**Exercise goal**
Each line with the string "three" is to be copied from the records below.

Edit difference data

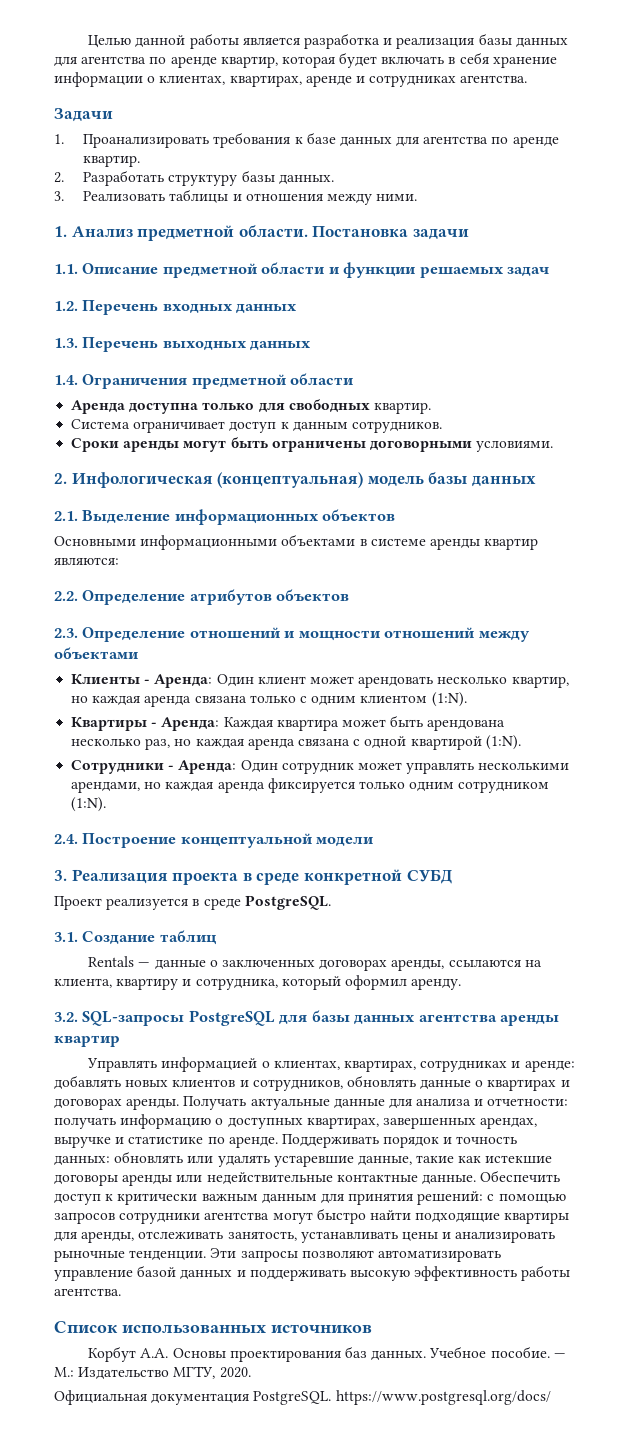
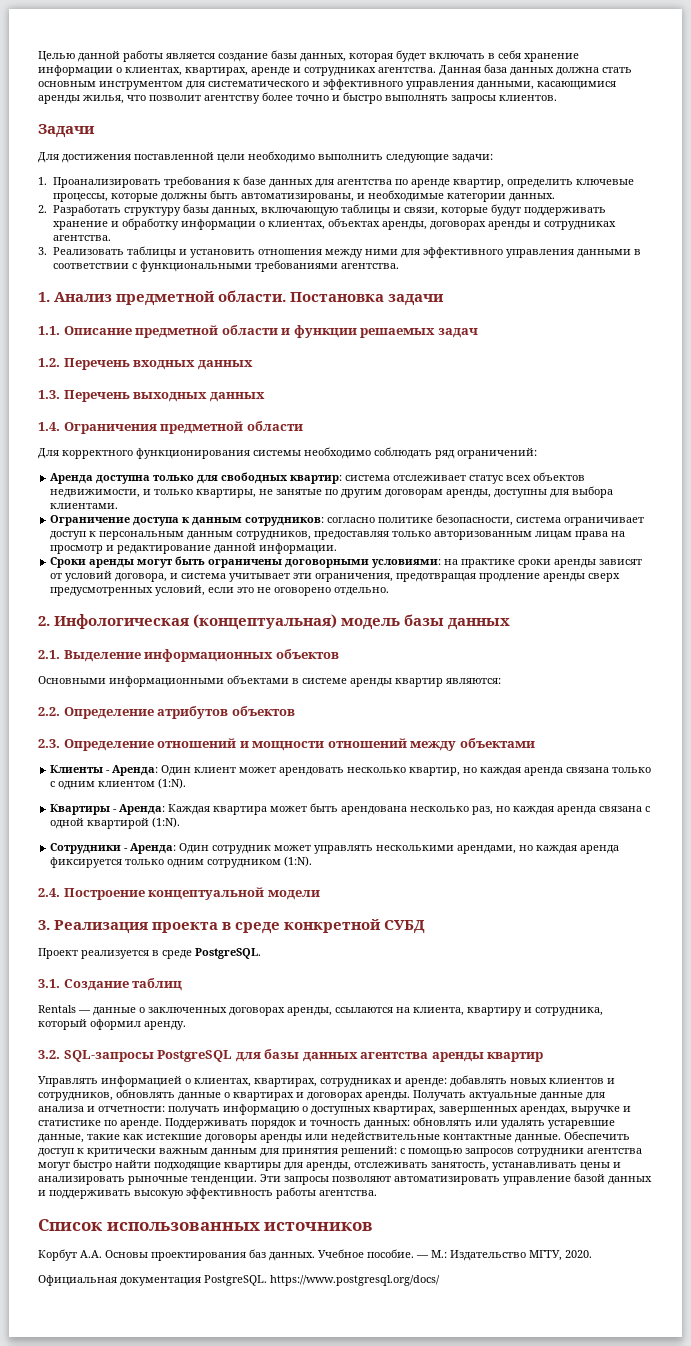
- Целью данной работы является разработка и реализация базы данных для агентства по аренде квартир, которая будет включать в себя хранение информации о клиентах, квартирах, аренде и сотрудниках агентства.
+ Целью данной работы является создание базы данных, которая будет включать в себя хранение информации о клиентах, квартирах, аренде и сотрудниках агентства. Данная база данных должна стать основным инструментом для систематического и эффективного управления данными, касающимися аренды жилья, что позволит агентству более точно и быстро выполнять запросы клиентов.
  Задачи
+ Для достижения поставленной цели необходимо выполнить следующие задачи:
- 1. Проанализировать требования к базе данных для агентства по аренде квартир.
- 2. Разработать структуру базы данных.
+ 1. Проанализировать требования к базе данных для агентства по аренде квартир, определить ключевые процессы, которые должны быть автоматизированы, и необходимые категории данных.
+ 2. Разработать структуру базы данных, включающую таблицы и связи, которые будут поддерживать хранение и обработку информации о клиентах, объектах аренды, договорах аренды и сотрудниках агентства.
- 3. Реализовать таблицы и отношения между ними.
+ 3. Реализовать таблицы и установить отношения между ними для эффективного управления данными в соответствии с функциональными требованиями агентства.
+ Для корректного функционирования системы необходимо соблюдать ряд ограничений:
- Аренда доступна только для свободных квартир.
- Система ограничивает доступ к данным сотрудников.
+ Аренда доступна только для свободных квартир: система отслеживает статус всех объектов недвижимости, и только квартиры, не занятые по другим договорам аренды, доступны для выбора клиентами.
+ Ограничение доступа к данным сотрудников: согласно политике безопасности, система ограничивает доступ к персональным данным сотрудников, предоставляя только авторизованным лицам права на просмотр и редактирование данной информации.
- Сроки аренды могут быть ограничены договорными условиями.
+ Сроки аренды могут быть ограничены договорными условиями: на практике сроки аренды зависят от условий договора, и система учитывает эти ограничения, предотвращая продление аренды сверх предусмотренных условий, если это не оговорено отдельно.

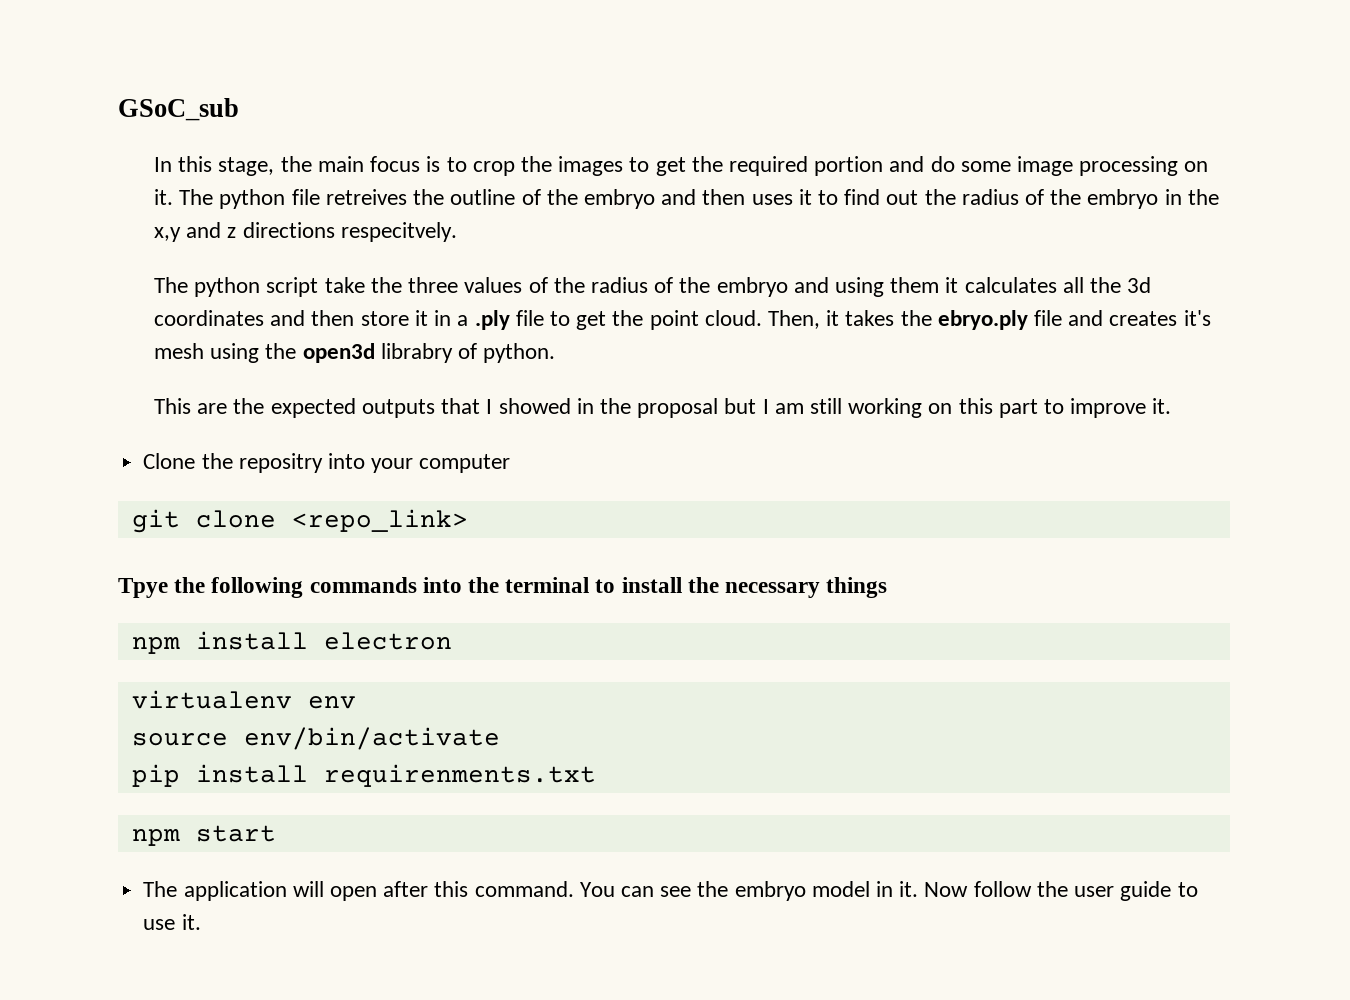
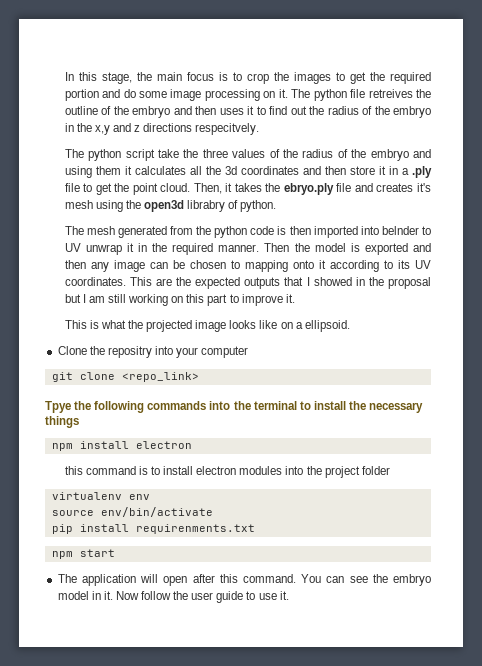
- GSoC_sub
+ The mesh generated from the python code is then imported into belnder to UV unwrap it in the required manner. Then the model is exported and then any image can be chosen to mapping onto it according to its UV coordinates.
+ This is what the projected image looks like on a ellipsoid.
+ this command is to install electron modules into the project folder

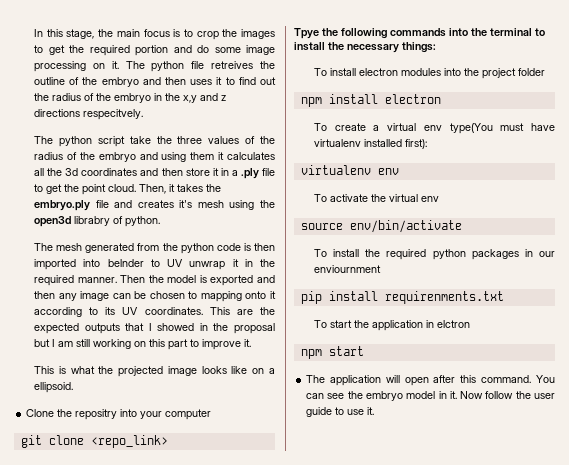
- Then, it takes the ebryo.ply file and creates it's mesh using the open3d librabry of python.
+ Then, it takes the embryo.ply file and creates it's mesh using the open3d librabry of python.
- Tpye the following commands into the terminal to install the necessary things
- npm install electron
- this command is to install electron modules into the project folder
+ Tpye the following commands into the terminal to install the necessary things:
+ To install electron modules into the project folder
+ npm install electron
+ To create a virtual env type(You must have virtualenv installed first):
  virtualenv env
+ To activate the virtual env
  source env/bin/activate
+ To install the required python packages in our enviournment
  pip install requirenments.txt
+ To start the application in elctron

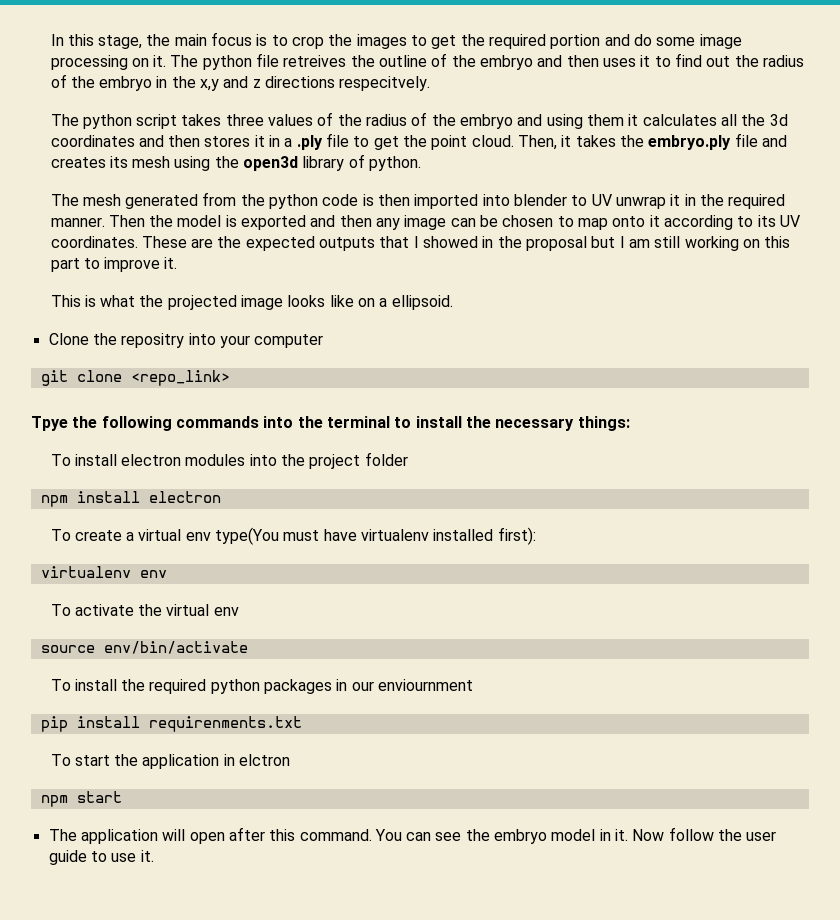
- The python script take the three values of the radius of the embryo and using them it calculates all the 3d coordinates and then store it in a .ply file to get the point cloud.
+ The python script takes three values of the radius of the embryo and using them it calculates all the 3d coordinates and then stores it in a .ply file to get the point cloud.
- Then, it takes the embryo.ply file and creates it's mesh using the open3d librabry of python.
+ Then, it takes the embryo.ply file and creates its mesh using the open3d library of python.
- The mesh generated from the python code is then imported into belnder to UV unwrap it in the required manner.
+ The mesh generated from the python code is then imported into blender to UV unwrap it in the required manner.
- Then the model is exported and then any image can be chosen to mapping onto it according to its UV coordinates.
+ Then the model is exported and then any image can be chosen to map onto it according to its UV coordinates.
- This are the expected outputs that I showed in the proposal but I am still working on this part to improve it.
+ These are the expected outputs that I showed in the proposal but I am still working on this part to improve it.

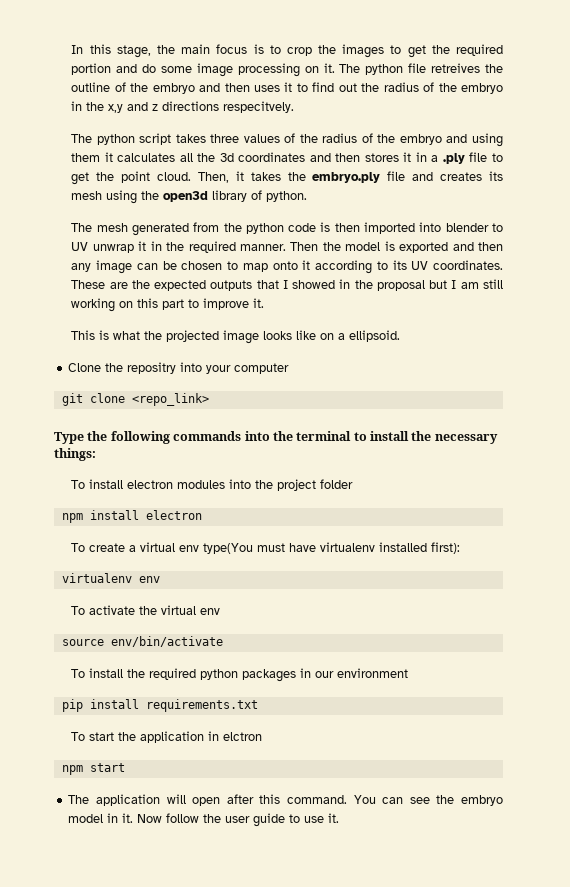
- Tpye the following commands into the terminal to install the necessary things:
+ Type the following commands into the terminal to install the necessary things:
- To install the required python packages in our enviournment
+ To install the required python packages in our environment
- pip install requirenments.txt
+ pip install requirements.txt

**Problem solution**
- The python script take the three values of the radius of the embryo and using them it calculates all the 3d coordinates and then store it in a .ply file to get the point cloud.
+ The python script takes three values of the radius of the embryo and using them it calculates all the 3d coordinates and then stores it in a .ply file to get the point cloud.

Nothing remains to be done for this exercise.